Spring of 1980 ( I believe I was paid $3.35 ) Rustlers Steakhouse Route 1 in Edson (now a Panera Bread) Worked there about 2 years then left for loading trucks for UPS …. Look back fondly at the people I worked with and the good times we had
 
4 bucks a bag. WOW. When I caddied at Weequahic Golf Course,in Newark,we got FORTY CENTS for nine holes.Circa 1940-42.
Makes me think of my Dad after the war. Stationed in Alaska. He started working for his buddy as a pin steer for 5 cents a game. About 1946. Soon after his buddy left, Dad figured it all out and took over at 3 alleys and all the guys worked for him. Found out his buddy had been getting 8 cents a game, pocketing 3 for himself without doing a dame thing. Dad ended up with about 15 guys working in total and once he had all his guys in place at all 3 alleys, he raised his price to 10. Still gave the guys 5 cents but now he took 5 too.
He was raking it back then.
One thing he regretted till the day he left us. As he was getting out of the Army, there was a homestead act going on or something like that. Claim as much land as you wanted but you have to stay in Alaska for something like 5 years. He was so homesick that he did not take advantage of it. He had a couple of buddies that claimed land, stayed and made a fortune later selling off to the city of Juno.
 
15yo, grocery bagger/stock for Acme summer 94. $5.25/hr which was $0.20 over min. due to union dues... needed to get some cash after i depleted my savings buying a new mt.bike
 
I worked in a coat factory one summer where my Mother worked. It was in the mid 60's and I made something around 35 to 50 cents an hour.
Around 1964 after HS I got my first full time job at Dupont in Sayreville and made approx. $1.10 or $1.25 an hour.
In 1967 I was hired as a Computer Programmer Trainee at Prudential in Newark for $90 a week. Two years later on 9/27/69 I got married and
the following week started a new job in Edison NJ as Computer Programmer at $115 a week. In the next 11 years we rented 2 apartments and
then purchased 4 different houses by age 34.
 
Bun n' Burger at the East Brunswick Mall in 1982. Made $3.35 an hour.
 
When I was a teenager, I did wallpapering. I used to get like $200 a week in the summer.
 
I worked in a coat factory one summer where my Mother worked. It was in the mid 60's and I made something around 35 to 50 cents an hour.
Around 1964 after HS I got my first full time job at Dupont in Sayreville and made approx. $1.10 or $1.25 an hour.
In 1967 I was hired as a Computer Programmer Trainee at Prudential in Newark for $90 a week.

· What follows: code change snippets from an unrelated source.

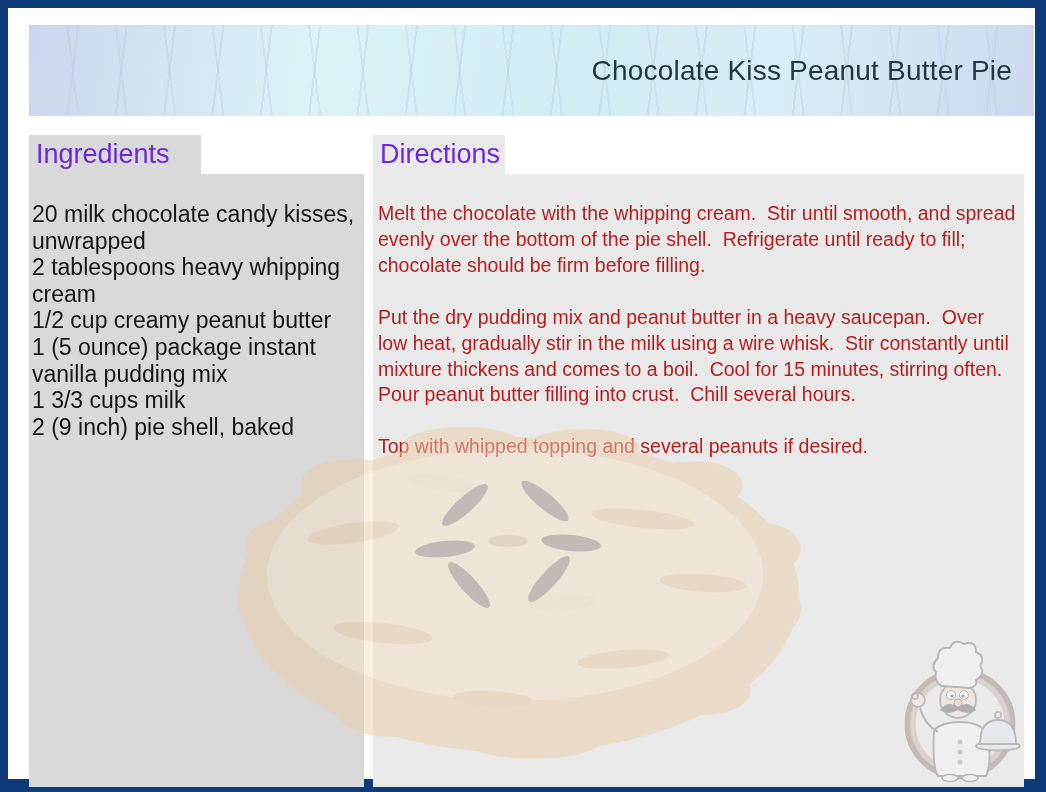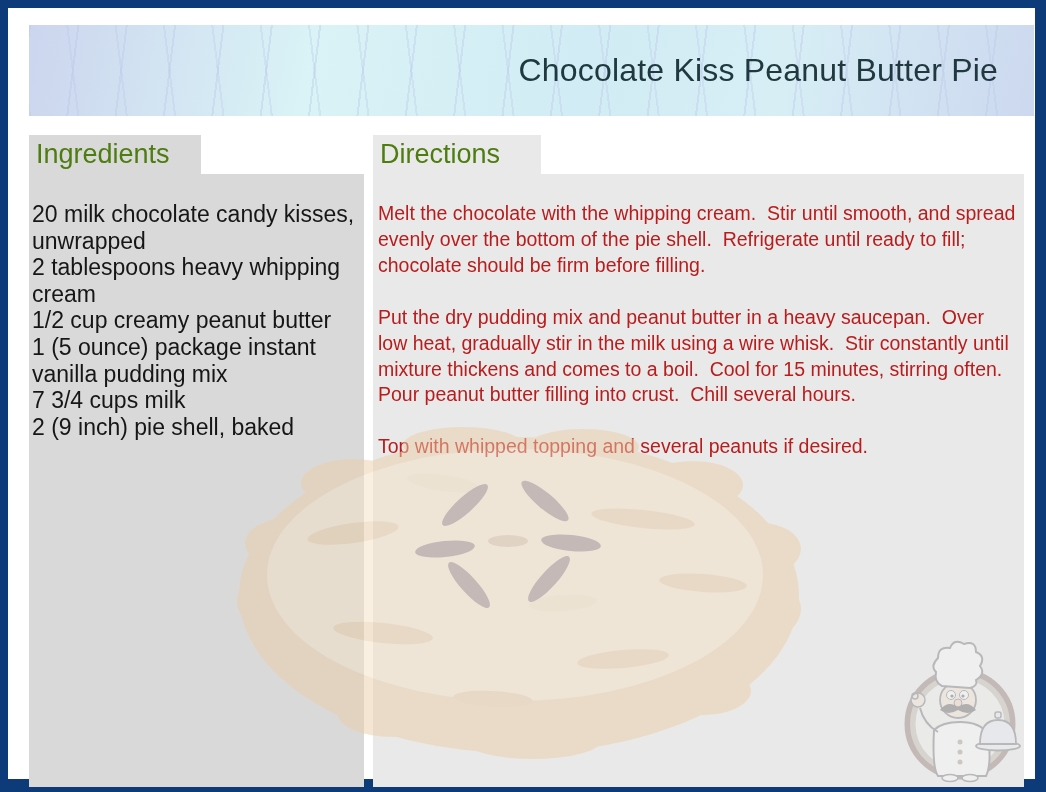--- a/index.html
+++ b/index.html
@@ -25,41 +25,41 @@
     width: 1005px; height: 91px;
     background:
       repeating-linear-gradient(97deg,  rgba(186,198,232,0.38) 0 2px, rgba(255,255,255,0) 2px 48px),
       repeating-linear-gradient(83deg,  rgba(186,198,232,0.32) 0 2px, rgba(255,255,255,0) 2px 48px),
       linear-gradient(100deg, #ccd5ee 0%, #d9f3f6 28%, #d1ecf4 55%, #d7eef5 75%, #ccd8ef 100%);
     display: flex;
     align-items: center;
     justify-content: flex-end;
   }
   .banner-title {
-    font-size: 32px;
+    font-size: 28px;
     letter-spacing: 0.2px;
     color: #20393f;
-    padding-right: 36px;
+    padding-right: 22px;
     white-space: nowrap;
   }
   .section-tab {
     position: absolute;
     top: 127px;
     height: 39px;
     display: flex;
     align-items: center;
   }
   .section-tab .tab-label {
     font-size: 27px;
-    color: #4d7c0f;
+    color: #6d28d9;
     padding-left: 7px;
     white-space: nowrap;
   }
   .tab-ingredients { left: 21px;  width: 172px; background: #d9d9d9; }
-  .tab-directions  { left: 365px; width: 168px; background: #e9e9e9; }
+  .tab-directions  { left: 365px; width: 132px; background: #e9e9e9; }
   .panel {
     position: absolute;
     top: 166px;
     height: 613px;
   }
   .panel-ingredients { left: 21px;  width: 335px; background: #d9d9d9; }
   .panel-directions  { left: 365px; width: 651px; background: #e9e9e9; }
   .ingredients-list {
     padding: 27px 0 0 3px;
     width: 342px;           
@@ -95,21 +95,21 @@
 
   <div class="section-tab tab-ingredients">
     <span class="tab-label">Ingredients</span>
   </div>
   <div class="panel panel-ingredients">
     <div class="ingredients-list">
       <div>20 milk chocolate candy kisses, unwrapped</div>
       <div>2 tablespoons heavy whipping cream</div>
       <div>1/2 cup creamy peanut butter</div>
       <div>1 (5 ounce) package instant vanilla pudding mix</div>
-      <div>7 3/4 cups milk</div>
+      <div>1 3/3 cups milk</div>
       <div>2 (9 inch) pie shell, baked</div>
     </div>
   </div>
 
   <div class="section-tab tab-directions">
     <span class="tab-label">Directions</span>
   </div>
   <div class="panel panel-directions">
     <div class="directions-body">
       <p>Melt the chocolate with the whipping cream.  Stir until smooth, and spread evenly over the bottom of the pie shell.  Refrigerate until ready to fill; chocolate should be firm before filling.</p>

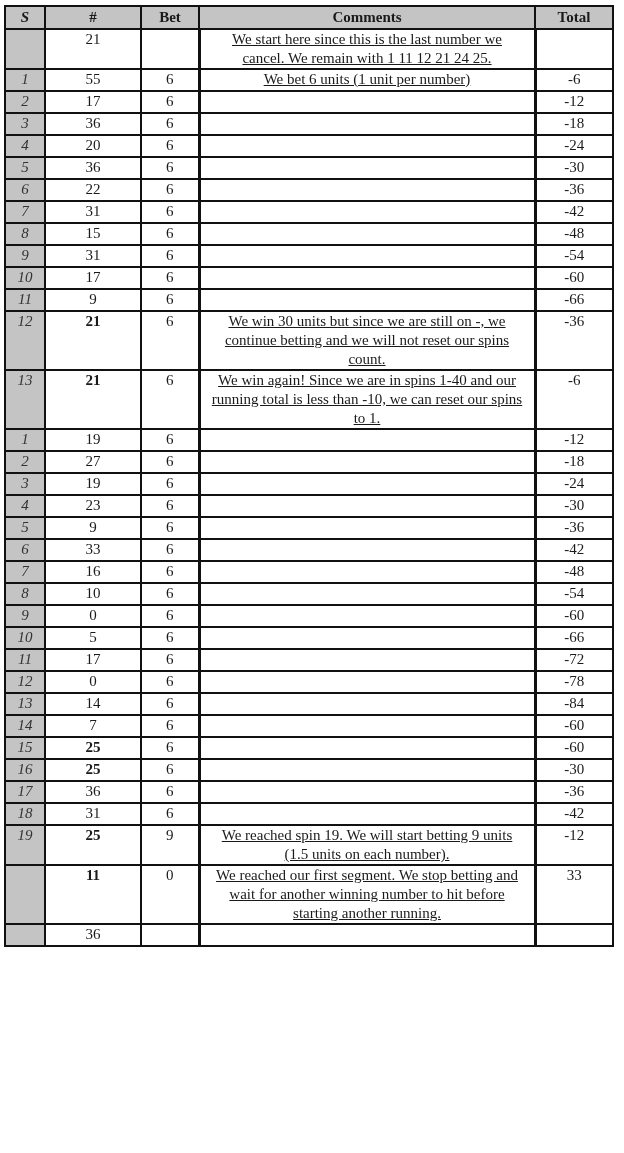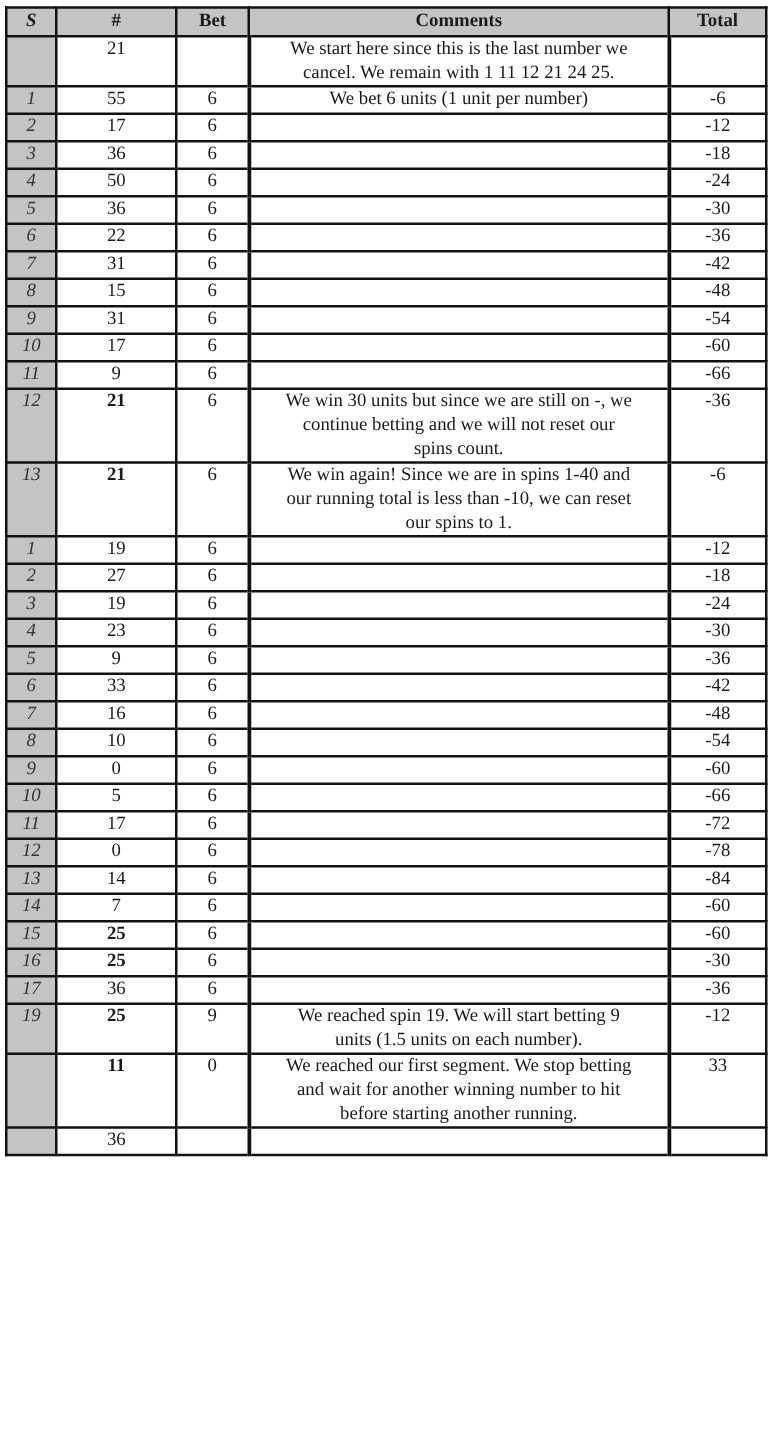--- a/index.html
+++ b/index.html
@@ -29,21 +29,21 @@
   }
   .tbl th.s-head { font-style: italic; }
   .tbl td.s-cell {
     background: #c4c4c4;
     font-style: italic;
     color: #333;
   }
   .tbl tr.row td { height: 20px; }
   .tbl td.thick-right { border-right-width: 3px; }
   .tbl td.bold { font-weight: bold; }
-  .tbl td.comment { padding: 0 26px; }
+  .tbl td.comment { padding: 0 10px; text-decoration: underline; }
   col.c-s { width: 40px; }
   col.c-num { width: 96px; }
   col.c-bet { width: 58px; }
   col.c-com { width: 336px; }
   col.c-tot { width: 78px; }
 </style>
 </head>
 <body>
 
 <table class="tbl">
@@ -87,21 +87,21 @@
       </tr>
       <tr class="row">
         <td class="s-cell">3</td>
         <td>36</td>
         <td class="thick-right">6</td>
         <td class="comment thick-right"></td>
         <td>-18</td>
       </tr>
       <tr class="row">
         <td class="s-cell">4</td>
-        <td>50</td>
+        <td>20</td>
         <td class="thick-right">6</td>
         <td class="comment thick-right"></td>
         <td>-24</td>
       </tr>
       <tr class="row">
         <td class="s-cell">5</td>
         <td>36</td>
         <td class="thick-right">6</td>
         <td class="comment thick-right"></td>
         <td>-30</td>
@@ -273,20 +273,27 @@
         <td class="thick-right">6</td>
         <td class="comment thick-right"></td>
         <td>-30</td>
       </tr>
       <tr class="row">
         <td class="s-cell">17</td>
         <td>36</td>
         <td class="thick-right">6</td>
         <td class="comment thick-right"></td>
         <td>-36</td>
+      </tr>
+      <tr class="row">
+        <td class="s-cell">18</td>
+        <td>31</td>
+        <td class="thick-right">6</td>
+        <td class="comment thick-right"></td>
+        <td>-42</td>
       </tr>
       <tr class="row">
         <td class="s-cell">19</td>
         <td class="bold">25</td>
         <td class="thick-right">9</td>
         <td class="comment thick-right">We reached spin 19. We will start betting 9 units (1.5 units on each number).</td>
         <td>-12</td>
       </tr>
       <tr class="row">
         <td class="s-cell"></td>

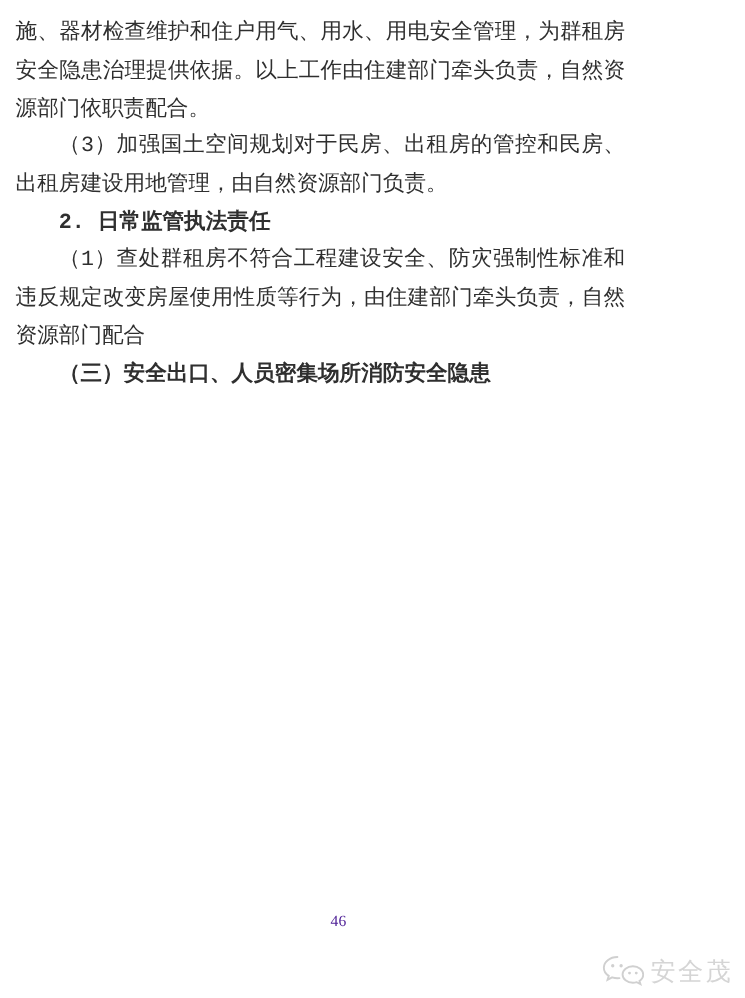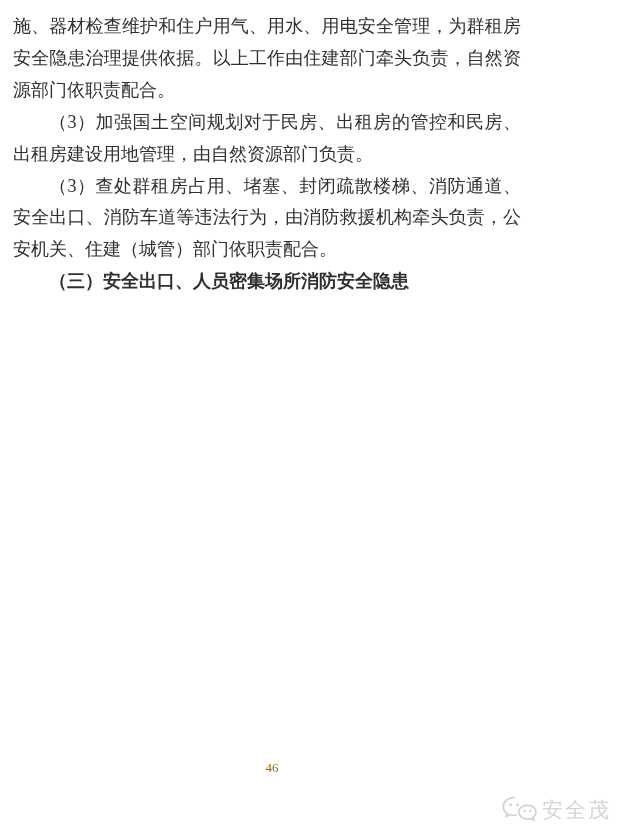--- a/index.html
+++ b/index.html
@@ -29,32 +29,33 @@
     line-height: 31.9px;
     color: #2f2f2f;
     text-align: justify;
     word-break: break-all;
   }
   .text-block p {
     margin: 0;
   }
   .text-block p.indent {
     text-indent: 2em;
+    font-family: Liberation Mono, monospace;
   }
   .text-block p.bold {
     font-weight: bold;
   }
   .page-footer {
     position: absolute;
-    left: 18px;
+    left: 28px;
     top: 760px;
     width: 508px;
     text-align: center;
     font-size: 13px;
-    color: #a16207;
+    color: #4c1d95;
   }
   .watermark {
     position: absolute;
     right: 10px;
     bottom: 7px;
     display: flex;
     align-items: center;
     gap: 5px;
     color: #d5d5d5;
     font-size: 21px;
@@ -67,21 +68,22 @@
   }
 </style>
 </head>
 <body>
 
 <div class="page">
 
   <div class="text-block" style="color: rgb(47, 47, 47);">
       <p class="">施、器材检查维护和住户用气、用水、用电安全管理，为群租房安全隐患治理提供依据。以上工作由住建部门牵头负责，自然资源部门依职责配合。</p>
       <p class="indent">（3）加强国土空间规划对于民房、出租房的管控和民房、出租房建设用地管理，由自然资源部门负责。</p>
-      <p class="indent">（3）查处群租房占用、堵塞、封闭疏散楼梯、消防通道、安全出口、消防车道等违法行为，由消防救援机构牵头负责，公安机关、住建（城管）部门依职责配合。</p>
+      <p class="indent bold">2. 日常监管执法责任</p>
+      <p class="indent">（1）查处群租房不符合工程建设安全、防灾强制性标准和违反规定改变房屋使用性质等行为，由住建部门牵头负责，自然资源部门配合</p>
       <p class="indent bold">（三）安全出口、人员密集场所消防安全隐患</p>
     </div>
 
   <div class="page-footer">46</div>
 
   <div class="watermark" style="color: rgb(213, 213, 213);">
     <span>
       <svg width="36" height="30" viewBox="0 0 36 30" fill="none">
 
         <path d="M13.5 2.5 C7.2 2.5 2.2 6.5 2.2 11.4 C2.2 14.2 3.8 16.6 6.3 18.2 L5.3 21.5 L9.1 19.5 C10.4 19.9 11.9 20.2 13.5 20.2 C14.1 20.2 14.7 20.2 15.2 20.1" stroke="#d0d0d0" stroke-width="1.6" stroke-linecap="round"></path>

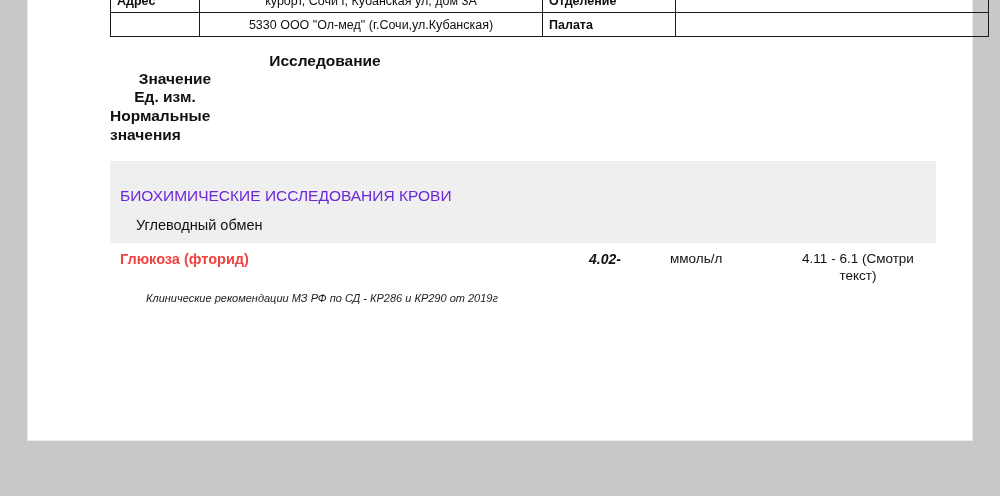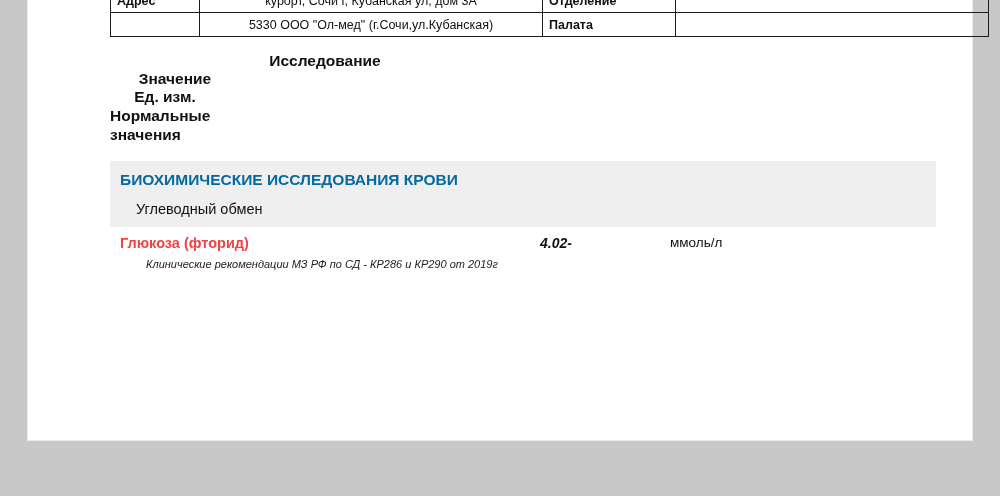--- a/index.html
+++ b/index.html
@@ -81,24 +81,25 @@
   }
 
   
   .grey-block {
     margin-top: 16px;
     width: 826px;
     background: #efefef;
     padding: 8px 0 8px 0;
   }
   .section-title {
-    font-weight: bold;
+    font-weight: normal;
     font-size: 15.5px;
-    color: #0369a1;
+    color: #6d28d9;
     padding: 2px 0 4px 10px;
+    margin-top: 16px;
   }
   .sub-title {
     font-weight: normal;
     font-size: 14.5px;
     color: #111;
     padding: 8px 0 2px 26px;
   }
 
   
   .analyte-row {
@@ -110,21 +111,21 @@
   .a-name {
     width: 430px;
     padding-left: 10px;
     box-sizing: border-box;
     font-size: 14.5px;
     font-weight: bold;
     color: #ef4444;
   }
   .a-value {
     width: 130px;
-    text-align: left;
+    text-align: center;
     font-size: 14px;
     font-weight: bold;
     font-style: italic;
     color: #111;
   }
   .a-unit {
     width: 110px;
     text-align: left;
     font-size: 13.5px;
     color: #111;
@@ -181,18 +182,22 @@
 
     <div class="grey-block">
       <div class="section-title">БИОХИМИЧЕСКИЕ ИССЛЕДОВАНИЯ КРОВИ</div>
       <div class="sub-title">Углеводный обмен</div>
     </div>
 
     <div class="analyte-row">
       <div class="a-name">Глюкоза (фторид)</div>
       <div class="a-value">4.02-</div>
       <div class="a-unit">ммоль/л</div>
+      <div class="a-norm">
+        <div>4.11 - 6.1 (Смотри</div>
+        <div>текст)</div>
+      </div>
     </div>
 
     <div class="note second">Клинические рекомендации МЗ РФ по СД - КР286 и КР290 от 2019г</div>
 
   </div>
 </div>
 
 </body></html>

Two years later on 9/27/69 I got married and
the following week started a new job in Edison NJ as Computer Programmer at $115 a week. In the next 11 years we rented 2 apartments and
then purchased 4 different houses by age 34.
What product did they make at Dupont in Sayreville?
 
Petroleum engineer (pumped gas) at a Sunoco in Mercer Cty for something like $3.35/hour. If you put in more than the customer asked for, and they wouldn't pay, it came out of your paycheck. Meter checked at the end of each shift to match the register.
Lol. My second paycheck job was at a Shell station in Chatham. Sometimes a few cans of oil cash never made it to the register, but somehow ended up at the pizzaria up the street.
 
Most of you are all youngsters. In 1957 at twelve I delivered newspapers, 120 of them of 20 different papers for Sunnyside News in Linden and received $ 3.75 a week. In 1963 I worked for the record & audio department at National Family Store on route 22 in Union which became a Rickles. I received $1,10 an hour or $ 44 a week. In 1967 I started as a teacher in Edison Township at $ 5,850 a year and received an extra $ 300 for coaching the track team. 36 years later I was doing pretty well. Edison was the highest paying district in the state when I retired. They treated me well and I loved teaching and coaching.
 
Most of you are all youngsters. In 1957 at twelve I delivered newspapers, 120 of them of 20 different papers for Sunnyside News in Linden and received $ 3.75 a week. In 1963 I worked for the record & audio department at National Family Store on route 22 in Union which became a Rickles. I received $1,10 an hour or $ 44 a week. In 1967 I started as a teacher in Edison Township at $ 5,850 a year and received an extra $ 300 for coaching the track team. 36 years later I was doing pretty well. Edison was the highest paying district in the state when I retired. They treated me well and I loved teaching and coaching.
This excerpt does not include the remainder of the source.